In 1991 there was no one bigger than MC Hammer. His 1990 album, Please Hammer, Don’t Hurt ‘Em would eventually go on to sell 18 million copies, after costing only $10,000 to produce. The album spawned catchphrases, dance moves, trouser styles, even a Saturday morning cartoon. In the first grade I lip synched to “U Can’t Touch This” as part of my school’s end-of-year airband competition, while wearing my mother’s jewellery and a bent paper clip for an earring.
A month after that airband competition, MC Hammer himself came to Edmonton, where he played a show in front of 6000 people (a fair number when you consider Edmonton’s population at the time was just over 600 000). Like all visitors to our city, Hammer headed straight for West Edmonton Mall, where he and his crew rode the scooters you could rent there.
This was big news: West Edmonton Mall was still less than a decade old and, at that time, best known for being the world’s largest shopping centre—a title it would hold until 2004. It was such big news that the entire incident made the front page—A1!—of the Edmonton Journal the following day.
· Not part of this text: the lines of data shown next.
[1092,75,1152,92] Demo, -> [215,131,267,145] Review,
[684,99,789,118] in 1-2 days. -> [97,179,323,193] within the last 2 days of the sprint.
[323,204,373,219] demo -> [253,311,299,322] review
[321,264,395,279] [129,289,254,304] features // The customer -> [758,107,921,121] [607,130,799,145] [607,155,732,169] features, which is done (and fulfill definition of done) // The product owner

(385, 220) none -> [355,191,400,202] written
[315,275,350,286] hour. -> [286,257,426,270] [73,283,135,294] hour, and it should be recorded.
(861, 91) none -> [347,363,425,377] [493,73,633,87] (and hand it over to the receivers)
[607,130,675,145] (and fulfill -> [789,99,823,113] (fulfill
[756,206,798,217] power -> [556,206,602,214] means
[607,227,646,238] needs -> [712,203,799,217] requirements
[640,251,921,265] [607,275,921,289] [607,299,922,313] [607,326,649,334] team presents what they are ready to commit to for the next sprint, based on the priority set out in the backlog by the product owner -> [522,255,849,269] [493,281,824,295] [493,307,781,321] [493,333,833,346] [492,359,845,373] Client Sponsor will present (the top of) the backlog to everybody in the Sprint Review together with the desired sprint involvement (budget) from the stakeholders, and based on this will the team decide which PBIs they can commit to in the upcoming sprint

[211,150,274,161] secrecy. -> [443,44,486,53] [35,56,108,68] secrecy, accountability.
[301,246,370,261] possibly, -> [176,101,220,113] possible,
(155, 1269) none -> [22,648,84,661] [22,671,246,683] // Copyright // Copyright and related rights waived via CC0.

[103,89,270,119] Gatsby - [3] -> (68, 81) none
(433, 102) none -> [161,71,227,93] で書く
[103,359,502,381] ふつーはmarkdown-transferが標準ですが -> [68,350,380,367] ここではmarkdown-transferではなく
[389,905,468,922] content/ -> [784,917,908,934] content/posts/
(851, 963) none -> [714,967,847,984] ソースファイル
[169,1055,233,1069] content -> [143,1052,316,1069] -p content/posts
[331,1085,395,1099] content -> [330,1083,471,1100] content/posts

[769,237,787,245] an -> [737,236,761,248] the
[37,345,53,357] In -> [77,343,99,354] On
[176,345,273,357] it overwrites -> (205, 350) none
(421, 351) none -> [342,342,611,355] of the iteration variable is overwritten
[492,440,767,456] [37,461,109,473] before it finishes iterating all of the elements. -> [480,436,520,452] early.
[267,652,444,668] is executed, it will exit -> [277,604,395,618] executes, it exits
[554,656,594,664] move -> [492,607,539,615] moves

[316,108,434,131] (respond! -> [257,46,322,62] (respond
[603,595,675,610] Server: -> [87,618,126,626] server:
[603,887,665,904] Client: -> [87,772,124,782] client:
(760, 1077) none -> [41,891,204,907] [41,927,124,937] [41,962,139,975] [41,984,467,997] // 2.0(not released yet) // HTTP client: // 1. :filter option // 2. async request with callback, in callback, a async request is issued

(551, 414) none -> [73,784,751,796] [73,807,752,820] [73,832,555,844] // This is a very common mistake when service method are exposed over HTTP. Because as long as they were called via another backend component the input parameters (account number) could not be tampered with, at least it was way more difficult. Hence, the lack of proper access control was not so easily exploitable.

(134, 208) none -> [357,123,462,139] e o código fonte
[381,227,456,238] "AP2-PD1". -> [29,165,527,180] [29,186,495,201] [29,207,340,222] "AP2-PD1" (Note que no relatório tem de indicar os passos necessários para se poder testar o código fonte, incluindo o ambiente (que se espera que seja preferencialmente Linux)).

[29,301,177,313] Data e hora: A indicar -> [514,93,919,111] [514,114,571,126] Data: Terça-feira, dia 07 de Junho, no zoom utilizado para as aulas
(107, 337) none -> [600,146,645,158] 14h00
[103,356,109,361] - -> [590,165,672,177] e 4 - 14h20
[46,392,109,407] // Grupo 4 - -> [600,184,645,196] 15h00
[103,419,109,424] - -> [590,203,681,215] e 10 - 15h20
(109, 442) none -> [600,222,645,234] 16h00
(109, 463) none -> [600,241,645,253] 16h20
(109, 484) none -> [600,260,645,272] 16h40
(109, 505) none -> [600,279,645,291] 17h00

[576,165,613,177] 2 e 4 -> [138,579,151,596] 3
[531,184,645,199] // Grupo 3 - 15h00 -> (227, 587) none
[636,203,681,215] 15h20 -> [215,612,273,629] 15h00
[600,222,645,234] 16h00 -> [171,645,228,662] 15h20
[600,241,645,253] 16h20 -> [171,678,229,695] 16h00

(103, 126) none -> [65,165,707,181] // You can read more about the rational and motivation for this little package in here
Alas, it did not simply make the front page for its novelty: apparently, Hammer had acted like a bit of a jerk. According to Journal staff, Hammer refused to sign autographs, offered “No smiles … no waves,” and he and his entourage utilized the electric carts to block other shoppers from entering the Randy River and Henry Singer stores, while Hammer went in to make purchases.
When they returned the electric carts—after, apparently, riding them up and down the escalators—his entourage got into a “heated exchange” with the cart-rental manager. Finally, after the carts had been inspected for damage, MC Hammer appeared “sullen” as he left the mall.
Still, it can’t have been too, too bad. Just a few years ago, Hammer returned to Edmonton and played a show at the River Cree Resort and Casino—just a nine-minute drive from West Edmonton Mall. I hope he wasn’t too put out that Randy River is gone.